TASK GOAL: What lines of the data hold the string "True"? Pull each one out.

*** DATA Section Begins ***

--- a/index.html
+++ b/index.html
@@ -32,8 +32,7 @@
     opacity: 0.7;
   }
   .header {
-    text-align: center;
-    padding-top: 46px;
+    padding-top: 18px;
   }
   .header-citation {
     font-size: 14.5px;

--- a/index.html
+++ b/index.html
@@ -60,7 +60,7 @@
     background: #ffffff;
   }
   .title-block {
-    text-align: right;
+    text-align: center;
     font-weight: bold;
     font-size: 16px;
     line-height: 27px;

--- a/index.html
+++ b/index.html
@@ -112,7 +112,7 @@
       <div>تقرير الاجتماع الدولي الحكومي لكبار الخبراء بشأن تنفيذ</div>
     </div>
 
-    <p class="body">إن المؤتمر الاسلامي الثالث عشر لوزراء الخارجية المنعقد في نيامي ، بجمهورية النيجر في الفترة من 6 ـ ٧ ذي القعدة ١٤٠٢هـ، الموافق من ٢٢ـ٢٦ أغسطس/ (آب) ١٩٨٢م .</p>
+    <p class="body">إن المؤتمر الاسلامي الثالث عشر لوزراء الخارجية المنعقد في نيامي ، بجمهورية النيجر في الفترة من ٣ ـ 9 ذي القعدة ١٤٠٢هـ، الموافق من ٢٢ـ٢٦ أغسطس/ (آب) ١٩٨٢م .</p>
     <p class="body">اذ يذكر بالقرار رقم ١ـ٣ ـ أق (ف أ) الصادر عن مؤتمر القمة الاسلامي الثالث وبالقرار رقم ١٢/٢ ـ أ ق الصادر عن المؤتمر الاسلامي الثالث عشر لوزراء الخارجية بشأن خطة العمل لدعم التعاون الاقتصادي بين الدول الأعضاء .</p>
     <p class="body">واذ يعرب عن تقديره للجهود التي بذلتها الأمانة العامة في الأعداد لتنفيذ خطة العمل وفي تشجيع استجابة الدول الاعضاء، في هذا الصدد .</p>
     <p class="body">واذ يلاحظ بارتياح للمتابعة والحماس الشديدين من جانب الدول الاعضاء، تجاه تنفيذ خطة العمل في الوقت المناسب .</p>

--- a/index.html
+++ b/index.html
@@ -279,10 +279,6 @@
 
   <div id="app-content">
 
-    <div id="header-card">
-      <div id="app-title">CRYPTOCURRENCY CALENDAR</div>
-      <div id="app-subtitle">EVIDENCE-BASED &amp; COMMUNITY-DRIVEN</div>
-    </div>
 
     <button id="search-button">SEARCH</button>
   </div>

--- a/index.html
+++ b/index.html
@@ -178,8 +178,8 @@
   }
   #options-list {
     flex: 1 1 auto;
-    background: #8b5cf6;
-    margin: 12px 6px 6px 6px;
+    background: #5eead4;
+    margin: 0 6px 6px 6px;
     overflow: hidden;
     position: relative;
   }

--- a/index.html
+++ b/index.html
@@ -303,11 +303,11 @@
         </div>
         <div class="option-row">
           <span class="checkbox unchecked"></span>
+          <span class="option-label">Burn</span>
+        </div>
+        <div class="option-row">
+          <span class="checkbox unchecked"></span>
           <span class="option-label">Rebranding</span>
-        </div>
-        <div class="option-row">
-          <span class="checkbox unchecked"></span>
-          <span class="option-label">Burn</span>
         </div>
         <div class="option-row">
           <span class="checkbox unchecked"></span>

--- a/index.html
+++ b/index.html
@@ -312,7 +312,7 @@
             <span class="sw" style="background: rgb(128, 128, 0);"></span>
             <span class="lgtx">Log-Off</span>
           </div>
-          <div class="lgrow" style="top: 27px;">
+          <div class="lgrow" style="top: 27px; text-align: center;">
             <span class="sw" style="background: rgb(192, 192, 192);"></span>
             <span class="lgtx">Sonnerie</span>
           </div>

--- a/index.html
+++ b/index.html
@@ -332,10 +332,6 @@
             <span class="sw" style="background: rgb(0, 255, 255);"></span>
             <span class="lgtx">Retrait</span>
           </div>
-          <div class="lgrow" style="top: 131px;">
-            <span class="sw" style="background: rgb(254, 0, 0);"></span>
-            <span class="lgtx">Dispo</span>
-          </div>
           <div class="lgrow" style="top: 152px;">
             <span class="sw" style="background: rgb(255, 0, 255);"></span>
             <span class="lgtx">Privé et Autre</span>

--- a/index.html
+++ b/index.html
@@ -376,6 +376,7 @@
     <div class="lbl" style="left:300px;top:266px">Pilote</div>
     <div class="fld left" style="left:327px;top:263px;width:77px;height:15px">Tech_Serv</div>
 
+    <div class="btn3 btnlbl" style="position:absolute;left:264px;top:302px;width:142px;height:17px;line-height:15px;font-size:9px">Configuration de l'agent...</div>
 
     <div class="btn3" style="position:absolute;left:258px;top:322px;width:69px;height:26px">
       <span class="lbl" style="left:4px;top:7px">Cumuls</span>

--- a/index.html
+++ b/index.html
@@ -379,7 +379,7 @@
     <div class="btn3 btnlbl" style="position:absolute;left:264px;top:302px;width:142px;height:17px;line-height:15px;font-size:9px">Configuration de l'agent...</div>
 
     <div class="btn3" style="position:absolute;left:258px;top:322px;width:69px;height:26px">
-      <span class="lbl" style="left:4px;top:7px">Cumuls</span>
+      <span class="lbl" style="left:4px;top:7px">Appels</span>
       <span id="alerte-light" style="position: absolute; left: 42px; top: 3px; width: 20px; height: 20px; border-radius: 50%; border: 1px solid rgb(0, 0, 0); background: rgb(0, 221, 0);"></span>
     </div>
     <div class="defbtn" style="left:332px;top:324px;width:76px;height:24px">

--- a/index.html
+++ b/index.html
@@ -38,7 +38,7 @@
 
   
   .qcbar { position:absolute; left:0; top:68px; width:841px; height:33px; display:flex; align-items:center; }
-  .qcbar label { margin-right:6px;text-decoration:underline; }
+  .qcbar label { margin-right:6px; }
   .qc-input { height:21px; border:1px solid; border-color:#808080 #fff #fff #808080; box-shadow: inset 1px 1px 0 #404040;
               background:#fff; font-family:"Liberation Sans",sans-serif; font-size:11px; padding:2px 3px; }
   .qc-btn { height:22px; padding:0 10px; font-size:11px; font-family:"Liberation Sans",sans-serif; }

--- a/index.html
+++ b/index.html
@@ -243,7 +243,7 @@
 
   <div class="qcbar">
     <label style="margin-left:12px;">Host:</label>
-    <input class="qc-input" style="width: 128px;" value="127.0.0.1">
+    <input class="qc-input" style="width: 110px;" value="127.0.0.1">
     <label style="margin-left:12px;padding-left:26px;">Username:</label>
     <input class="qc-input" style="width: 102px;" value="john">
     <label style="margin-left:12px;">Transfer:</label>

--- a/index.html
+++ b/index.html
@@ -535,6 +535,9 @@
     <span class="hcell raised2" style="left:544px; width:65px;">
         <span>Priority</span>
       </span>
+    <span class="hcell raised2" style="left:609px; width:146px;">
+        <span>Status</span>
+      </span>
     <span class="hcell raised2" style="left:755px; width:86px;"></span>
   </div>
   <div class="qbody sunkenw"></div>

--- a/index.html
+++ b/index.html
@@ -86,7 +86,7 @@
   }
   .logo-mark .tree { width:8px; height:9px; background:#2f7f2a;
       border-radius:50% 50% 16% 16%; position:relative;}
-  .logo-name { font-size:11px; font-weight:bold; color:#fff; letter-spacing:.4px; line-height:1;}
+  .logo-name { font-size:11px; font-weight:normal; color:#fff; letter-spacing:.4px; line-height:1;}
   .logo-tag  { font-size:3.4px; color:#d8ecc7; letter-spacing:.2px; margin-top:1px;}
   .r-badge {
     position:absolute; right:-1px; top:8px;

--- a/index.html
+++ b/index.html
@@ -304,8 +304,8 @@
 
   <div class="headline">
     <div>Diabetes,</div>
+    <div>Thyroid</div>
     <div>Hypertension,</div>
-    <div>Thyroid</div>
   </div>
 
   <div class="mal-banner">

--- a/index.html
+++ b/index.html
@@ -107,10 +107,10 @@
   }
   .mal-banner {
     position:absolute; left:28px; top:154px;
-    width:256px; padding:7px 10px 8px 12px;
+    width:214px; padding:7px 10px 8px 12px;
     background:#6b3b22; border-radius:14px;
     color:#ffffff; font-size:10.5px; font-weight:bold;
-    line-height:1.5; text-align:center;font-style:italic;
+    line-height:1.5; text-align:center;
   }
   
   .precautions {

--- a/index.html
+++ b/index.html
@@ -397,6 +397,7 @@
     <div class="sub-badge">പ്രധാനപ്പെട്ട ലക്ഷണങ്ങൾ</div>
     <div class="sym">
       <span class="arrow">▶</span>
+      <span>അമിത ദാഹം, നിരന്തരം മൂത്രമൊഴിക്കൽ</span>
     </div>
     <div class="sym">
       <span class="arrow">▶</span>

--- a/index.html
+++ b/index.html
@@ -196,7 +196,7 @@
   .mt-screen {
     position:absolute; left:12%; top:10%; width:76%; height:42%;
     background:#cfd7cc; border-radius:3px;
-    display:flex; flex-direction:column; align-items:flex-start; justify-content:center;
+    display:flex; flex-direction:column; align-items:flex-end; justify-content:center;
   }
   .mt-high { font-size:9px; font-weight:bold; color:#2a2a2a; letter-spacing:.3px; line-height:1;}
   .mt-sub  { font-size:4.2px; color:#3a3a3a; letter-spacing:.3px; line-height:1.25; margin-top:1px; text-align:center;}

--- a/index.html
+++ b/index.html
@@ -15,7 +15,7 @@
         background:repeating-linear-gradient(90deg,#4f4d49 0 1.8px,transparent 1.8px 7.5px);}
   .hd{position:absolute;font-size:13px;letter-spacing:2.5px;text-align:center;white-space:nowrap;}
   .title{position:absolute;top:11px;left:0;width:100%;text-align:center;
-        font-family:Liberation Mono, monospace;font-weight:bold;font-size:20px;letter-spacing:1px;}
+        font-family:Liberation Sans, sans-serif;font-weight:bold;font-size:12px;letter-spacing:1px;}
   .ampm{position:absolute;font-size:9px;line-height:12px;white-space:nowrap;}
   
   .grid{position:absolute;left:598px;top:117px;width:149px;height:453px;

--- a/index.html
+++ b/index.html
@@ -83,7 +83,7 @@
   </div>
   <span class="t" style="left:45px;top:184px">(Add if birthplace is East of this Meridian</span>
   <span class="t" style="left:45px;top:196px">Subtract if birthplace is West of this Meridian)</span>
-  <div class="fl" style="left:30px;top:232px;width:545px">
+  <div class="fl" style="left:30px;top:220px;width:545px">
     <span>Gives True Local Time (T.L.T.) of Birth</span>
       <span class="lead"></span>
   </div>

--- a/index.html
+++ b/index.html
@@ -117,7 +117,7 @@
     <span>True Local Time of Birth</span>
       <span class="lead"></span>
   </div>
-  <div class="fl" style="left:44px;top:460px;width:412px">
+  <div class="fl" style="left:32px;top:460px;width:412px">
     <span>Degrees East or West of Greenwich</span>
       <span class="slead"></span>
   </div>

*** DATA Section Ends ***

YOUR RESPONSE:
     <span>Gives True Local Time (T.L.T.) of Birth</span>
     <span>True Local Time of Birth</span>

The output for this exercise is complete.